The International Herald Tribune reports Diageo will transfer ownership of ?430 million ($645 million) worth of whiskey to a pension funding partnership. But the paper notes Diageo employees would not receive their pensions in whiskey rather than cash, but the move does give them a guarantee that they would not walk away empty-handed should the company default.
“A pension funding partnership will be formed, which will hold maturing whiskey spirit as assets,” the company said in a statement.

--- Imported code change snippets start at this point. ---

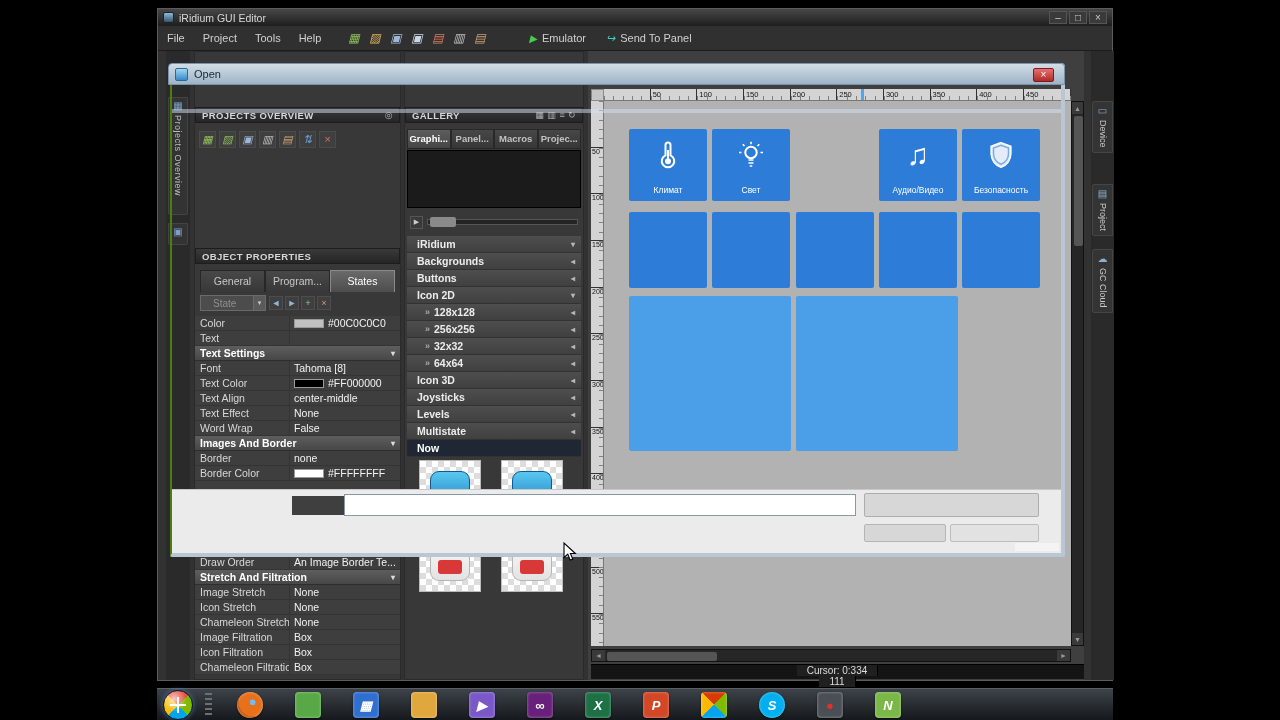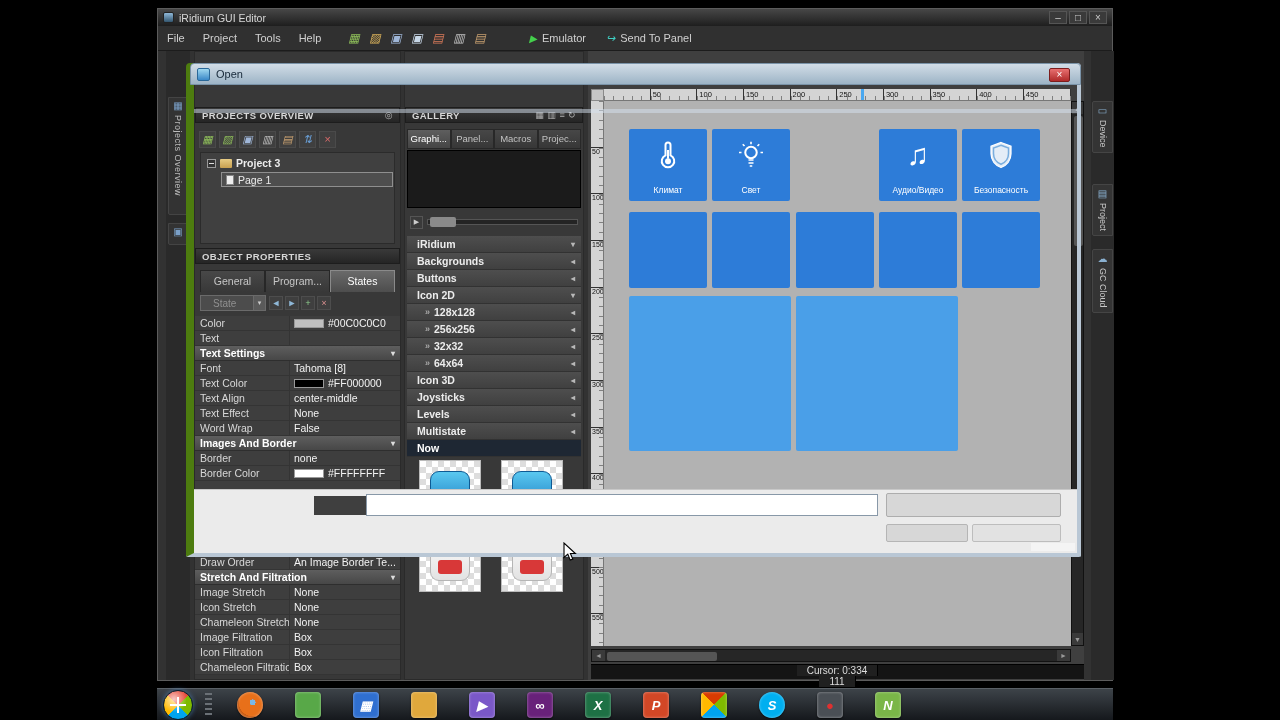--- a/index.html
+++ b/index.html
@@ -65,21 +65,21 @@
   .pval{flex:1;padding-left:4px;color:#f2f2f2;overflow:hidden;white-space:nowrap;display:flex;align-items:center;}
   .swatch{display:none;}
   .swatch[style]{display:inline-block;width:30px;height:9px;border:1px solid #999;margin-right:4px;flex:0 0 auto;}
   .psection{height:15px;line-height:15px;background:linear-gradient(#5e5e5e,#474747);border-bottom:1px solid #2e2e2e;
             color:#fff;font-weight:bold;padding-left:5px;display:flex;}
   .psection .secarr{margin-left:auto;margin-right:5px;font-size:8px;color:#ddd;}
   .pspacer{height:74px;background:#3e3e3e;}
 
   
   .gpanel{position:absolute;left:246px;top:0;width:180px;bottom:0;background:#383838;border:1px solid #2a2a2a;}
-  .gtabs{position:absolute;top:77px;left:2px;right:2px;display:flex;}
+  .gtabs{position:absolute;top:77px;left:2px;right:2px;display:flex;font-weight:bold;}
   .gtab{flex:1;height:20px;line-height:18px;text-align:center;font-size:9.5px;color:#c2c2c2;
         background:linear-gradient(#474747,#373737);border:1px solid #282828;overflow:hidden;white-space:nowrap;}
   .gtab.active{background:linear-gradient(#5e5e5e,#454545);color:#fff;}
   .gpreview{position:absolute;top:98px;left:2px;right:2px;height:58px;background:#1b1b1b;border:1px solid #000;}
   .gslider{position:absolute;top:162px;left:2px;right:2px;height:16px;display:flex;align-items:center;gap:4px;padding:0 3px;}
   .sbtn{width:13px;height:13px;background:#3a3a3a;border:1px solid #555;color:#ccc;font-size:7px;display:flex;align-items:center;justify-content:center;}
   .strack{flex:1;height:6px;background:#242424;border:1px solid #555;position:relative;}
   .shandle{position:absolute;left:2px;top:-3px;width:26px;height:10px;background:#8a8a8a;border-radius:2px;}
   .gtree{position:absolute;top:184px;left:2px;right:2px;}
   .grow{height:17px;display:flex;align-items:center;background:linear-gradient(#4e4e4e,#404040);
@@ -126,22 +126,22 @@
            display:flex;align-items:center;color:#ddd;font-size:10px;flex-direction:column;}
   .scell{padding:0 10px;height:100%;display:flex;align-items:center;background:#202020;border-right:1px solid #000;}
 
   
   .rstrip{position:absolute;left:933px;top:0;width:23px;bottom:0;background:#2a2a2a;}
   .rtab{position:absolute;left:1px;width:21px;display:flex;flex-direction:column;align-items:center;gap:4px;padding:4px 0;background:#343434;border:1px solid #454545;border-radius:2px 0 0 2px;}
   .rtabicon{font-size:10px;color:#8ab0d0;line-height:10px;}
   .rtabtext{writing-mode:vertical-rl;font-size:9px;color:#c8c8c8;white-space:nowrap;}
 
   
-  .dialog{position:absolute;left:186px;top:63px;width:895px;height:494px;z-index:40;
-          border-left:8px solid #4d7c0f;border-right:4px solid #b9c7d5;border-bottom:4px solid #b9c7d5;border-radius:4px 4px 2px 2px;padding-left:48px;}
+  .dialog{position:absolute;left:170px;top:63px;width:895px;height:494px;z-index:40;
+          border-left:2px solid #4d7c0f;border-right:4px solid #b9c7d5;border-bottom:4px solid #b9c7d5;border-radius:4px 4px 2px 2px;padding-left:48px;}
   .dtitle{position:absolute;left:-4px;right:-4px;top:0;height:22px;background:linear-gradient(#d2dde7,#9db4c6);
           border:1px solid #7a93a8;border-radius:4px 4px 0 0;display:flex;align-items:center;padding:0 6px;
           color:#17293a;font-size:11px;}
   .dicon{width:13px;height:13px;border-radius:2px;background:linear-gradient(#9fd8f0,#3a88c8);border:1px solid #2a6898;margin-right:6px;}
   .dclose{position:absolute;right:10px;top:4px;width:21px;height:14px;border-radius:2px;background:linear-gradient(#e87070,#b02a2a);
           border:1px solid #7c1d1d;color:#fff;font-size:10px;line-height:12px;text-align:center;}
   .dghost{position:absolute;left:0;right:0;top:46px;height:4px;background:rgba(213,226,239,.5);}
   .dbottom{position:absolute;left:0;right:0;bottom:0;height:64px;background:#ebebeb;border-top:1px solid #c8c8c8;}
   .dlabelbox{position:absolute;left:120px;top:6px;width:52px;height:19px;background:#3f3f3f;}
   .dinput{position:absolute;left:172px;top:4px;width:512px;height:22px;background:#fff;border:1px solid #8898a8;}
@@ -281,31 +281,20 @@
             </span>
 
             <span class="ptool" data-name="move-page-icon">
               <i style="color: rgb(106, 160, 216);">⇅</i>
             </span>
 
             <span class="ptool" data-name="delete-page-icon">
               <i style="color: rgb(216, 106, 106);">×</i>
             </span>
           </div>
-        <div class="ptree" data-name="project-tree">
-          <div class="trow" data-name="tree-item-project">
-            <span class="expander" data-name="collapse-icon"></span>
-            <span class="foldico" data-name="project-icon"></span>
-            <span data-name="project-label">Project 3</span>
-          </div>
-          <div class="pagerow" data-name="tree-item-page-selected">
-            <span class="pageico" data-name="page-icon"></span>
-            <span data-name="page-label">Page 1</span>
-          </div>
-        </div>
 
         <div class="phead" style="top:196px;" data-name="object-properties-header">
           <span data-name="object-properties-title">OBJECT PROPERTIES</span>
         </div>
         <div class="ptabs" data-name="properties-tabs">
 
             <span class="ptab" data-name="properties-tab">General</span>
 
             <span class="ptab" data-name="properties-tab">Program...</span>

According to the plan, Diageo agreed to pay the pension partnership ?25 million a year as it sells the recently distilled whiskey once it matures after three years and replaces it with new stock. The agreement would expire after 15 years, at which point Diageo would buy back the whiskey, which comes from distilleries such Oban on the west coast of Scotland.
The paper reports more companies are searching for innovative ways to reduce their pension deficits, which increase as people live longer. The British supermarket chain J Sainsbury said earlier this year it would transfer property into a pension vehicle, while Whitbread agreed to hand over a share in its portfolio of restaurants and hotels. The investment firm Man Group moved some hedge fund assets into a trust as a security for its British pension plan in March.
“We’re seeing a huge growth in the use of non-cash funding,” Marc Hommel, leader of the pensions practice at PricewaterhouseCoopers in London, told IHT. “There are big pension deficits and sponsors are cash-strapped. These mechanisms provide security for the pension plans in exchange for less cash.”